> **PROBLEM DESCRIPTION**
For this exercise, repeat the whole listing below exactly. Leave the pictures out.

> **MATERIAL TO PROCESS**
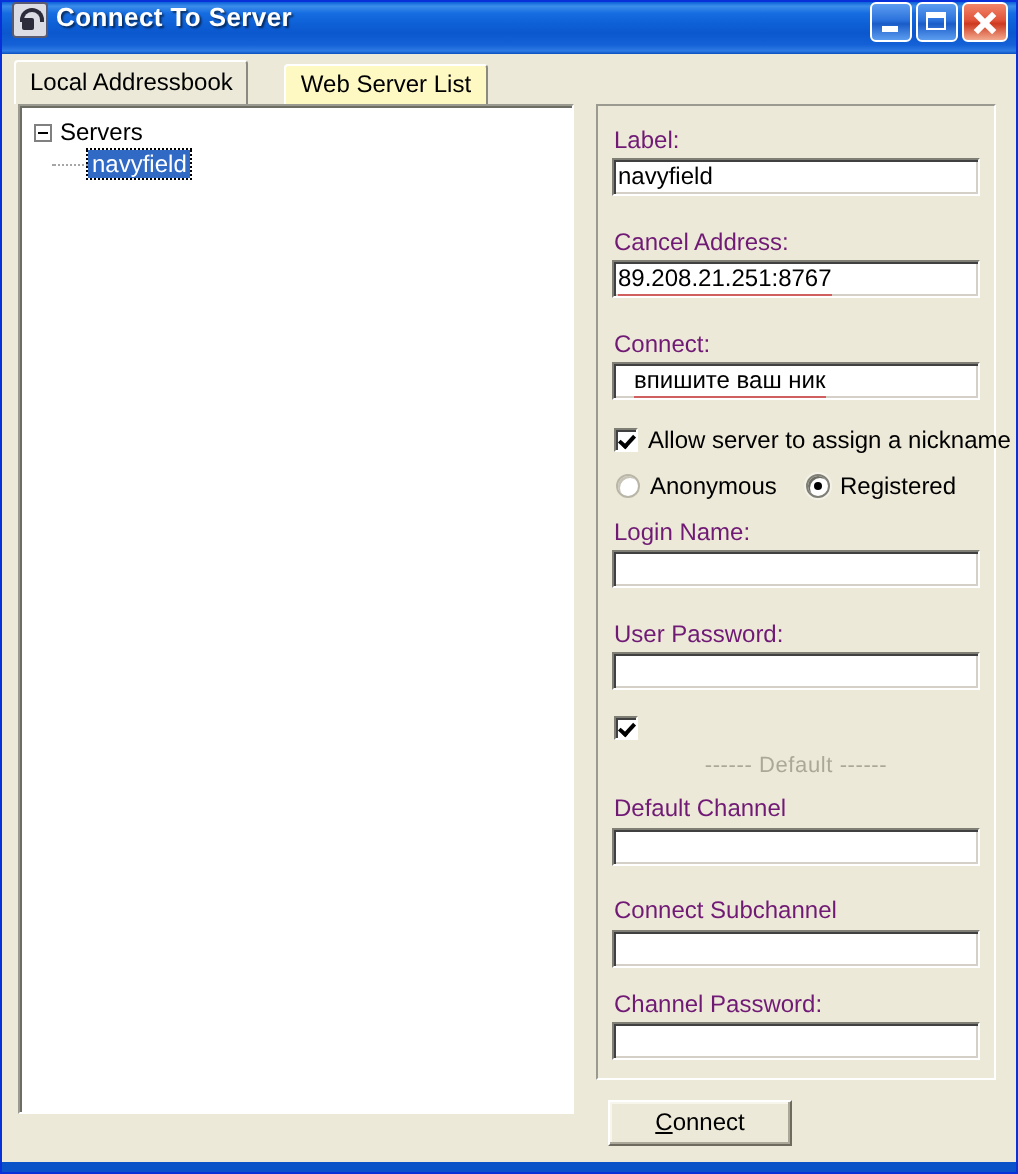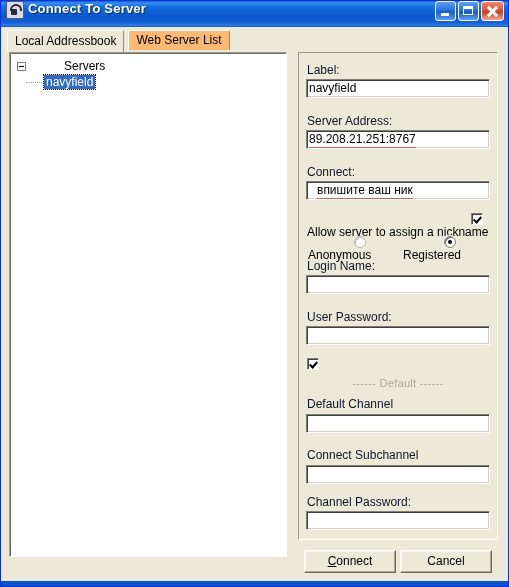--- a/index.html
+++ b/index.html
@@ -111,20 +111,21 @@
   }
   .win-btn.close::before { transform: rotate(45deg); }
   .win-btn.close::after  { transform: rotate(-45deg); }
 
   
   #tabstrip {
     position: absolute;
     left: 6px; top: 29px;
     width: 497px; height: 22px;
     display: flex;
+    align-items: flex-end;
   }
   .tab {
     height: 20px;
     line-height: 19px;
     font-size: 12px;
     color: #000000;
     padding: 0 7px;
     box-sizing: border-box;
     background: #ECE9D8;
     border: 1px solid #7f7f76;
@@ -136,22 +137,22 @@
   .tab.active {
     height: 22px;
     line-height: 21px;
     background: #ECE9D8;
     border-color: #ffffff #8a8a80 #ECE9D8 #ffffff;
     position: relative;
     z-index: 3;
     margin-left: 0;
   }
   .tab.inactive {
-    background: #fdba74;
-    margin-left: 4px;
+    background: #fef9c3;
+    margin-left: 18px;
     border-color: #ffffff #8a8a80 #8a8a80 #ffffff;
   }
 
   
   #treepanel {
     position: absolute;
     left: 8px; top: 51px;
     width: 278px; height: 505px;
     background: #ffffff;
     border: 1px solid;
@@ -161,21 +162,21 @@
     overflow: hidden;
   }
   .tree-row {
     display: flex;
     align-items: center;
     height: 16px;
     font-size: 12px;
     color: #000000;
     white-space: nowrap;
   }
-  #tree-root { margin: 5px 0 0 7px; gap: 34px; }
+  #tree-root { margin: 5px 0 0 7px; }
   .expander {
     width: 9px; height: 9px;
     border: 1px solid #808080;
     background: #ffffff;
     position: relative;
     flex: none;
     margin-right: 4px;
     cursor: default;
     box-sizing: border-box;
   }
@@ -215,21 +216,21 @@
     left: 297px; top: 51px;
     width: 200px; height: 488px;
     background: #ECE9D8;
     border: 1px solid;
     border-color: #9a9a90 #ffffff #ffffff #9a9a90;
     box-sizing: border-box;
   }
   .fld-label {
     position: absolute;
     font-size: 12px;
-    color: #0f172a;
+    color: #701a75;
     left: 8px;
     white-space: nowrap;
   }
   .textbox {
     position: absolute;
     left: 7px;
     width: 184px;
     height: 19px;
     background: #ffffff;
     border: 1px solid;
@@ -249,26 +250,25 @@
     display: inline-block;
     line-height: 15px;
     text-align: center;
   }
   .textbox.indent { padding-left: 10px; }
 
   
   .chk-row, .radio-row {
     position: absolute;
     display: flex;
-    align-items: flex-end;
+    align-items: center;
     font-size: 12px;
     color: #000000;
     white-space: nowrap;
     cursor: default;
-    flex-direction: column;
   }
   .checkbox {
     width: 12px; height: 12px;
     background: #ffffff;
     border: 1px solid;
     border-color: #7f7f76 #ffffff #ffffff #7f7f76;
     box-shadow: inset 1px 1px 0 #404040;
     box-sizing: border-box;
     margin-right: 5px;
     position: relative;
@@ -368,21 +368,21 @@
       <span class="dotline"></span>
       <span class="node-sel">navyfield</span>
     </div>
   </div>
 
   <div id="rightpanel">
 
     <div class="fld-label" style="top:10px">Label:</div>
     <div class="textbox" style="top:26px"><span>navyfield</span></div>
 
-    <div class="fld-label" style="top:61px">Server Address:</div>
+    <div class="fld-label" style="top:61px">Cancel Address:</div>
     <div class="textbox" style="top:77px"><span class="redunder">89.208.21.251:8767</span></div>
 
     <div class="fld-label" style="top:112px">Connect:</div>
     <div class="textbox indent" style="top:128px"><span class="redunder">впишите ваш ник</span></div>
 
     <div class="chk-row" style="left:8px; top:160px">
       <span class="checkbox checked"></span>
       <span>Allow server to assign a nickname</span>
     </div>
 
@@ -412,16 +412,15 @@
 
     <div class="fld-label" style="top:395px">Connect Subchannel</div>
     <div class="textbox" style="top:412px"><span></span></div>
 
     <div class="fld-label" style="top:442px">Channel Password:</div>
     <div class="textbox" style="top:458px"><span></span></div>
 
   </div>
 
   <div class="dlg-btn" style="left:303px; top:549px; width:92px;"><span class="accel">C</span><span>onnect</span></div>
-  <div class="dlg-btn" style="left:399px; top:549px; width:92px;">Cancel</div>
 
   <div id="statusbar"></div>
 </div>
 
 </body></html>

> **EXERCISE RESULT**
--- a/index.html
+++ b/index.html
@@ -111,20 +111,21 @@
   }
   .win-btn.close::before { transform: rotate(45deg); }
   .win-btn.close::after  { transform: rotate(-45deg); }
 
   
   #tabstrip {
     position: absolute;
     left: 6px; top: 29px;
     width: 497px; height: 22px;
     display: flex;
+    align-items: flex-end;
   }
   .tab {
     height: 20px;
     line-height: 19px;
     font-size: 12px;
     color: #000000;
     padding: 0 7px;
     box-sizing: border-box;
     background: #ECE9D8;
     border: 1px solid #7f7f76;
@@ -136,22 +137,22 @@
   .tab.active {
     height: 22px;
     line-height: 21px;
     background: #ECE9D8;
     border-color: #ffffff #8a8a80 #ECE9D8 #ffffff;
     position: relative;
     z-index: 3;
     margin-left: 0;
   }
   .tab.inactive {
-    background: #fdba74;
-    margin-left: 4px;
+    background: #fef9c3;
+    margin-left: 18px;
     border-color: #ffffff #8a8a80 #8a8a80 #ffffff;
   }
 
   
   #treepanel {
     position: absolute;
     left: 8px; top: 51px;
     width: 278px; height: 505px;
     background: #ffffff;
     border: 1px solid;
@@ -161,21 +162,21 @@
     overflow: hidden;
   }
   .tree-row {
     display: flex;
     align-items: center;
     height: 16px;
     font-size: 12px;
     color: #000000;
     white-space: nowrap;
   }
-  #tree-root { margin: 5px 0 0 7px; gap: 34px; }
+  #tree-root { margin: 5px 0 0 7px; }
   .expander {
     width: 9px; height: 9px;
     border: 1px solid #808080;
     background: #ffffff;
     position: relative;
     flex: none;
     margin-right: 4px;
     cursor: default;
     box-sizing: border-box;
   }
@@ -215,21 +216,21 @@
     left: 297px; top: 51px;
     width: 200px; height: 488px;
     background: #ECE9D8;
     border: 1px solid;
     border-color: #9a9a90 #ffffff #ffffff #9a9a90;
     box-sizing: border-box;
   }
   .fld-label {
     position: absolute;
     font-size: 12px;
-    color: #0f172a;
+    color: #701a75;
     left: 8px;
     white-space: nowrap;
   }
   .textbox {
     position: absolute;
     left: 7px;
     width: 184px;
     height: 19px;
     background: #ffffff;
     border: 1px solid;
@@ -249,26 +250,25 @@
     display: inline-block;
     line-height: 15px;
     text-align: center;
   }
   .textbox.indent { padding-left: 10px; }
 
   
   .chk-row, .radio-row {
     position: absolute;
     display: flex;
-    align-items: flex-end;
+    align-items: center;
     font-size: 12px;
     color: #000000;
     white-space: nowrap;
     cursor: default;
-    flex-direction: column;
   }
   .checkbox {
     width: 12px; height: 12px;
     background: #ffffff;
     border: 1px solid;
     border-color: #7f7f76 #ffffff #ffffff #7f7f76;
     box-shadow: inset 1px 1px 0 #404040;
     box-sizing: border-box;
     margin-right: 5px;
     position: relative;
@@ -368,21 +368,21 @@
       <span class="dotline"></span>
       <span class="node-sel">navyfield</span>
     </div>
   </div>
 
   <div id="rightpanel">
 
     <div class="fld-label" style="top:10px">Label:</div>
     <div class="textbox" style="top:26px"><span>navyfield</span></div>
 
-    <div class="fld-label" style="top:61px">Server Address:</div>
+    <div class="fld-label" style="top:61px">Cancel Address:</div>
     <div class="textbox" style="top:77px"><span class="redunder">89.208.21.251:8767</span></div>
 
     <div class="fld-label" style="top:112px">Connect:</div>
     <div class="textbox indent" style="top:128px"><span class="redunder">впишите ваш ник</span></div>
 
     <div class="chk-row" style="left:8px; top:160px">
       <span class="checkbox checked"></span>
       <span>Allow server to assign a nickname</span>
     </div>
 
@@ -412,16 +412,15 @@
 
     <div class="fld-label" style="top:395px">Connect Subchannel</div>
     <div class="textbox" style="top:412px"><span></span></div>
 
     <div class="fld-label" style="top:442px">Channel Password:</div>
     <div class="textbox" style="top:458px"><span></span></div>
 
   </div>
 
   <div class="dlg-btn" style="left:303px; top:549px; width:92px;"><span class="accel">C</span><span>onnect</span></div>
-  <div class="dlg-btn" style="left:399px; top:549px; width:92px;">Cancel</div>
 
   <div id="statusbar"></div>
 </div>
 
 </body></html>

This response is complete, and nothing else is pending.